Unser Alumnus Dr. Julian Conrads studierte an der WiSo-Fakultät VWL in sozialwissenschaftlicher Richtung und promovierte anschließend am Seminar für Unternehmensentwicklung und Wirtschaftsethik von Professor Bernd Irlenbusch.
Seit 2017 ist Julian Corporate Responsibility Manager bei der FOND OF GmbH, der Kölner Dachmarke hinter vielen bekannten Rucksackmarken wie ergobag, pinqponq und aevor.
Wir sprachen mit ihm über seine Aufgaben als CR-Manager, über Nachhaltigkeit und seine Zeit an der WiSo-Fakultät. Darüber hinaus gab er unseren Studierenden wertvolle Tipps.

 

Nachhaltiges Handeln ist kein Trend, sondern einer der existentiellen Herausforderungen der Menschheit – klingt hochtrabend ist aber die bittere Realität.

Dr. Julian Conrads

Lieber Julian, warum ist dir Nachhaltigkeit wichtig? Was bedeutet Nachhaltigkeit für dich?

Nachhaltiges Handeln ist kein Trend, sondern eine der existentiellen Herausforderungen der Menschheit – klingt hochtrabend ist aber die bittere Realität. Wir wirtschaften aktuell die natürlichen Kapazitäten unseres Planeten systematisch ab. Das Zeitfenster gegenzusteuern schrumpft. Unternehmen spielen dabei eine entscheidende Rolle. Ich bin froh, dass wir bei FOND OF wahrhaftig versuchen unserer unternehmerischen Verantwortung gerecht zu werden.

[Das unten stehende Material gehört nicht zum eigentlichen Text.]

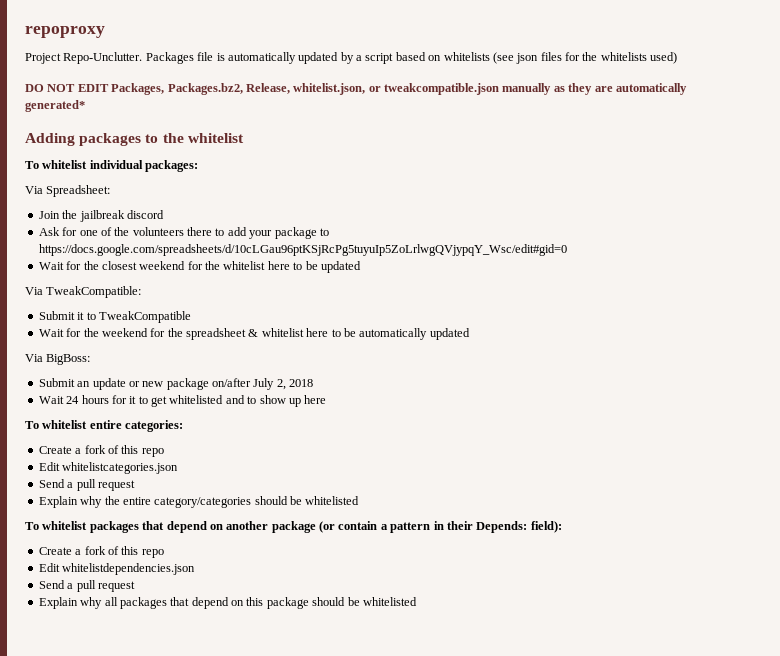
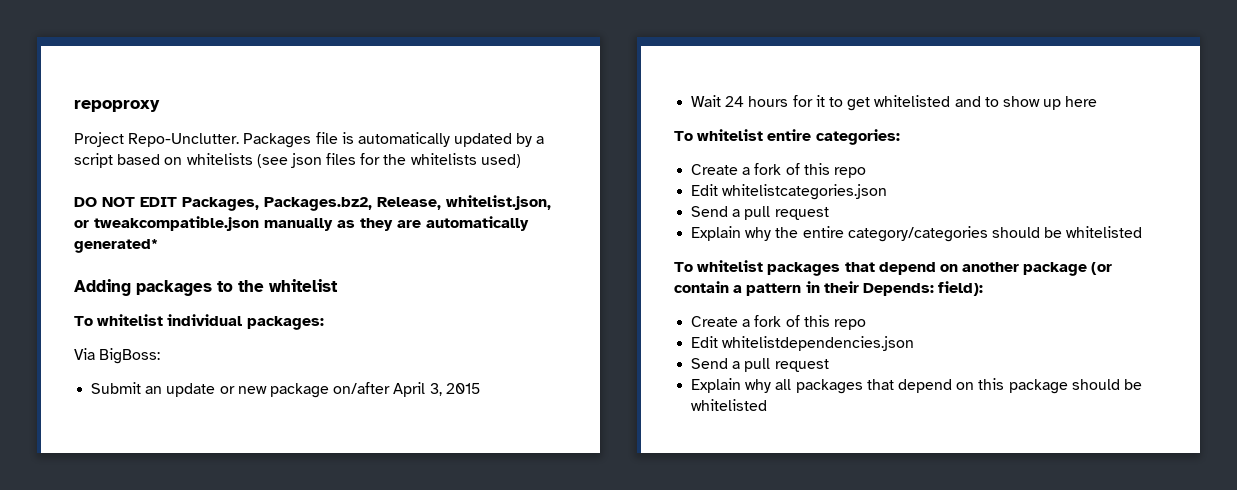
[25,185,111,197] [38,210,164,222] [38,227,329,239] [38,244,567,256] [38,261,361,273] [25,286,142,298] [38,311,191,323] [38,328,470,340] // Via Spreadsheet: // Join the jailbreak discord // Ask for one of the volunteers there to add your package to https://docs.google.com/spreadsheets/d/10cLGau96ptKSjRcPg5tuyuIp5ZoLrlwgQVjypqY_Wsc/edit#gid=0 // Wait for the closest weekend for the whitelist here to be updated // Via TweakCompatible: // Submit it to TweakCompatible // Wait for the weekend for the spreadsheet & whitelist here to be automatically updated -> (324, 323) none
[253,378,314,390] July 2, 2018 -> [393,382,480,397] April 3, 2015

Ich persönlich war kein Hardcore-Öko und musste viele Zusammenhänge auch erst lernen. Spätestens seit der Geburt meines Sohnes vor drei Jahren hat es bei mir endgültig Klick gemacht – wir alle haben die Verantwortung gewissenhaft mit unserem Planeten umzugehen. Klar hat der einzelne keinen Einfluss und FOND OF als Mittelständler auch nicht wirklich. Aber irgendwo muss man anfangen.
Ich habe keine Lust, dass meine Kinder mir in 40 Jahren sagen, dass wir es nicht versucht hätten gegenzusteuern. Persönlich startet das beispielsweise mit dem Hinterfragen des eigenen Konsumverhaltens – was brauche ich eigentlich wirklich und was wird mir suggeriert zu brauchen?

 

CR-Management ist aus unserer Sicht ein Prozess, um sich immer weiter zu verbessern. Richtig am Ende wird man dabei wohl nie sein.

Dr. Julian Conrads

FOND OF hat dieses Jahr den "Leader Status" der Fair Wear Foundation (FWF) erhalten. Was macht FWF und was bedeutet der neu errungene „Leader Status“ für dich als CR-Experte von FOND OF?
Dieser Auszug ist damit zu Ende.